* Aim of the task: Copy out each line of the entries below in which the string "span" appears.

= = =

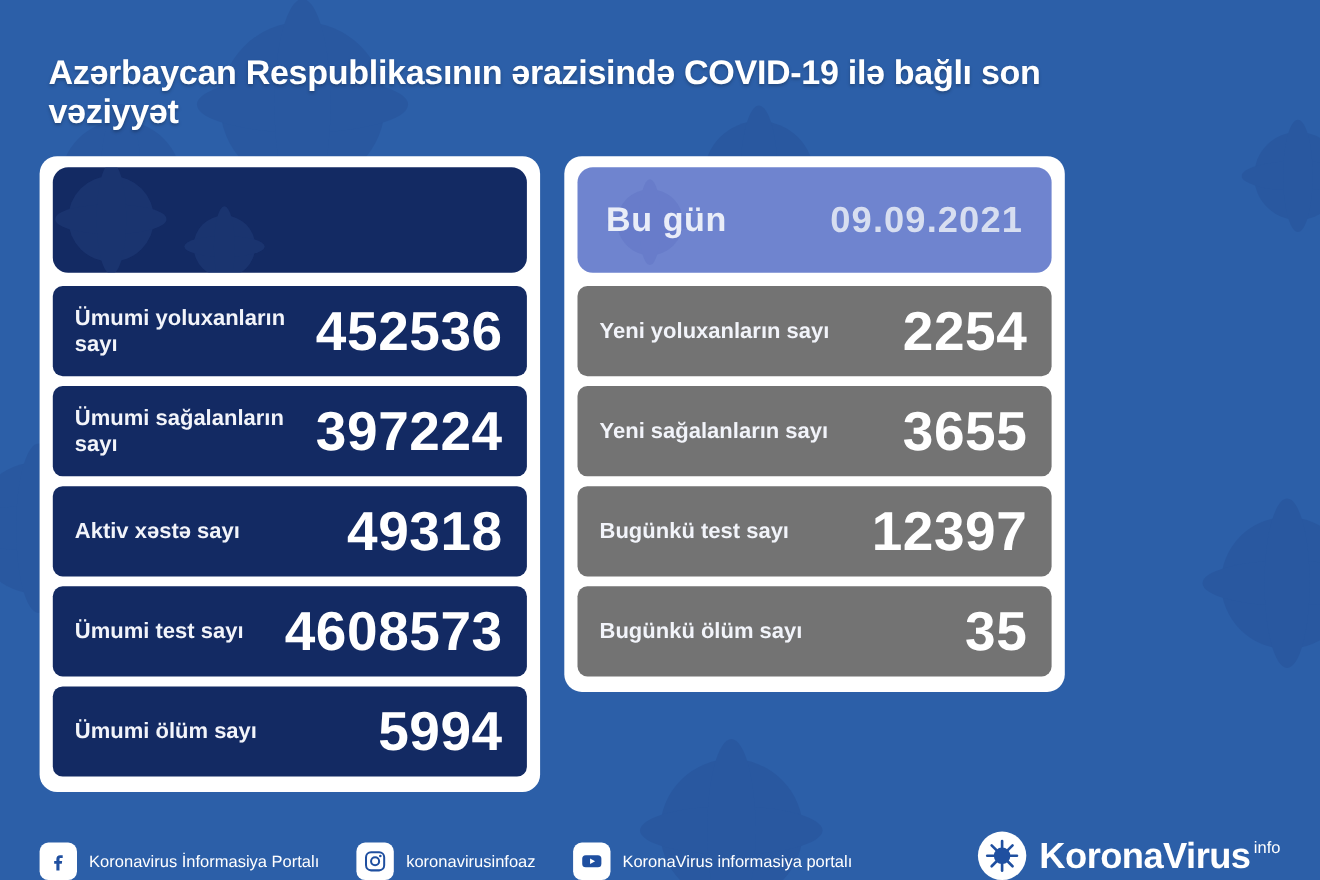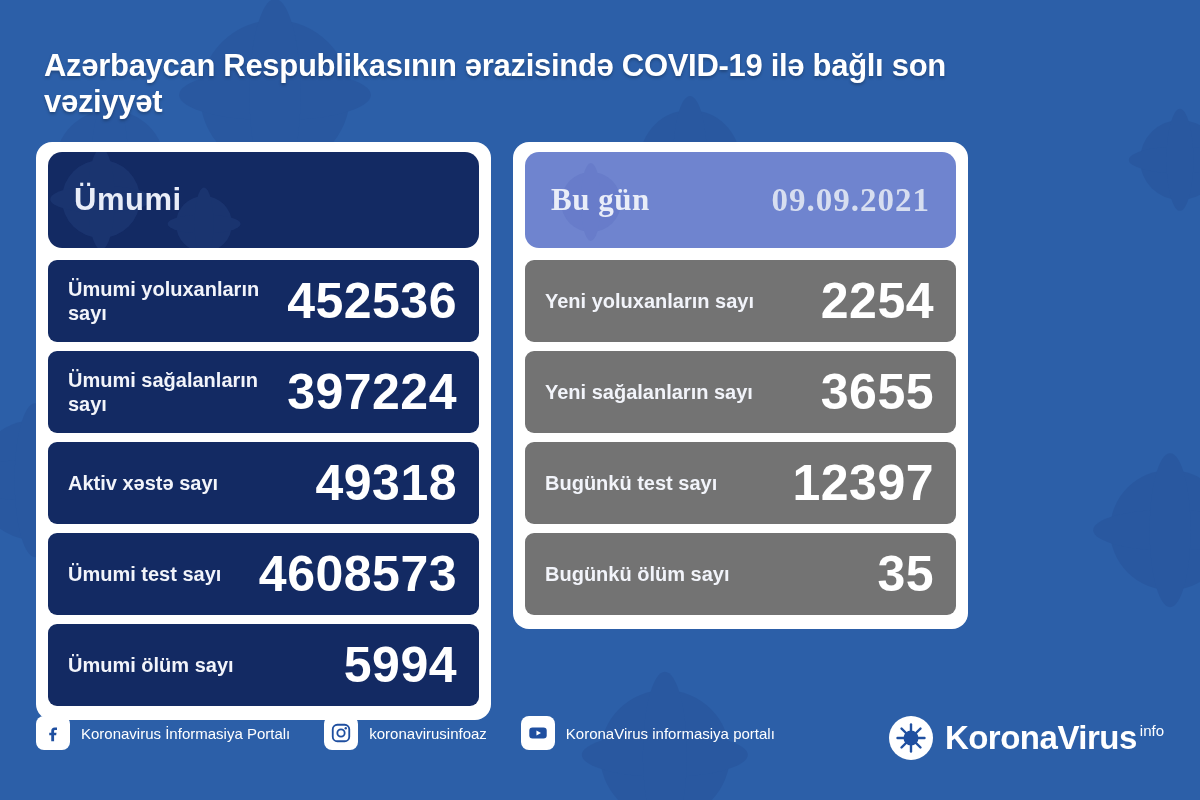--- a/index.html
+++ b/index.html
@@ -227,7 +227,6 @@
         <div class="card-header header-total">
           <span class="hvirus hv-a"></span>
           <span class="hvirus hv-b"></span>
-          <span class="header-title">Ümumi</span>
         </div>
         <div class="rows">
           <div class="row row-total">

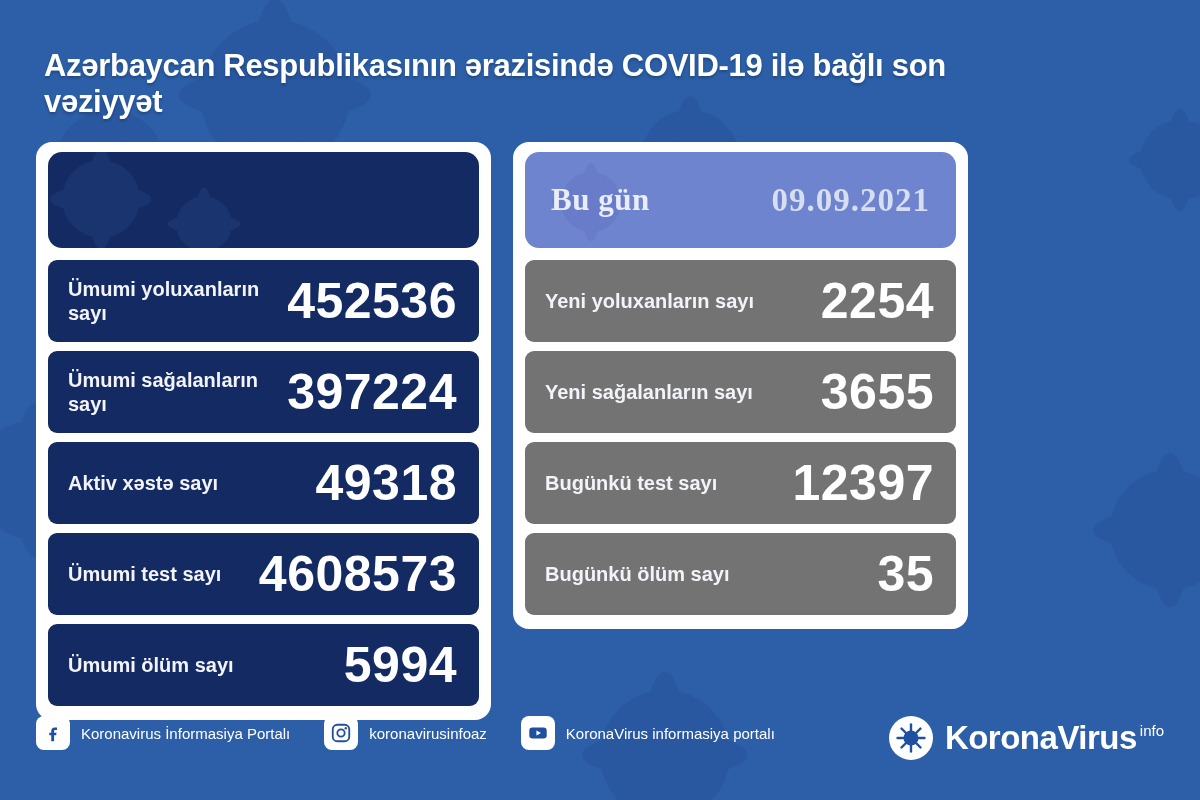--- a/index.html
+++ b/index.html
@@ -84,7 +84,7 @@
     overflow: hidden;
   }
   .header-total { background: #132a63; }
-  .header-today { background: #6f84cf; font-family: Liberation Serif, serif; }
+  .header-today { background: #6f84cf; }
 
   .header-title {
     color: #e9edf8;

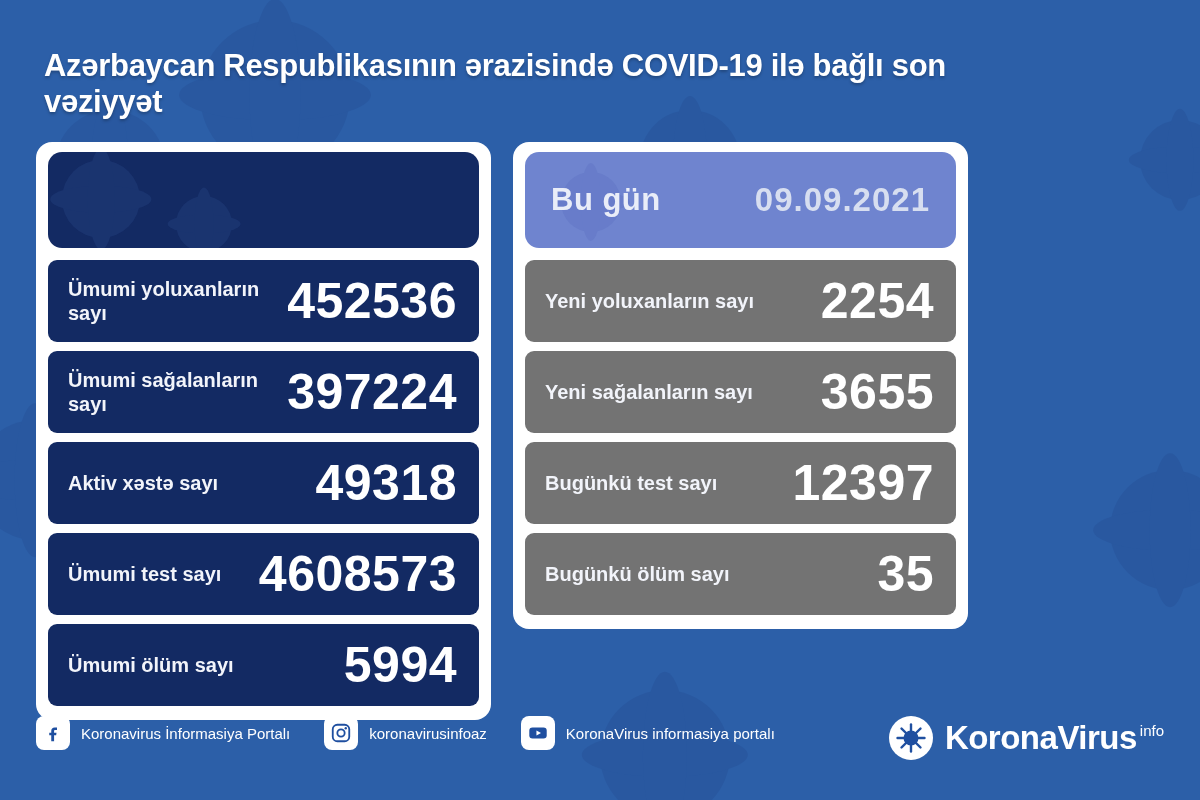--- a/index.html
+++ b/index.html
@@ -157,7 +157,7 @@
     width: 1200px;
     height: 84px;
     display: flex;
-    align-items: flex-start;
+    align-items: flex-end;
     padding: 0 36px;
   }
   .social {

= = =

* Solution for this task:
           <span class="hvirus hv-a"></span>
           <span class="hvirus hv-b"></span>
-          <span class="header-title">Ümumi</span>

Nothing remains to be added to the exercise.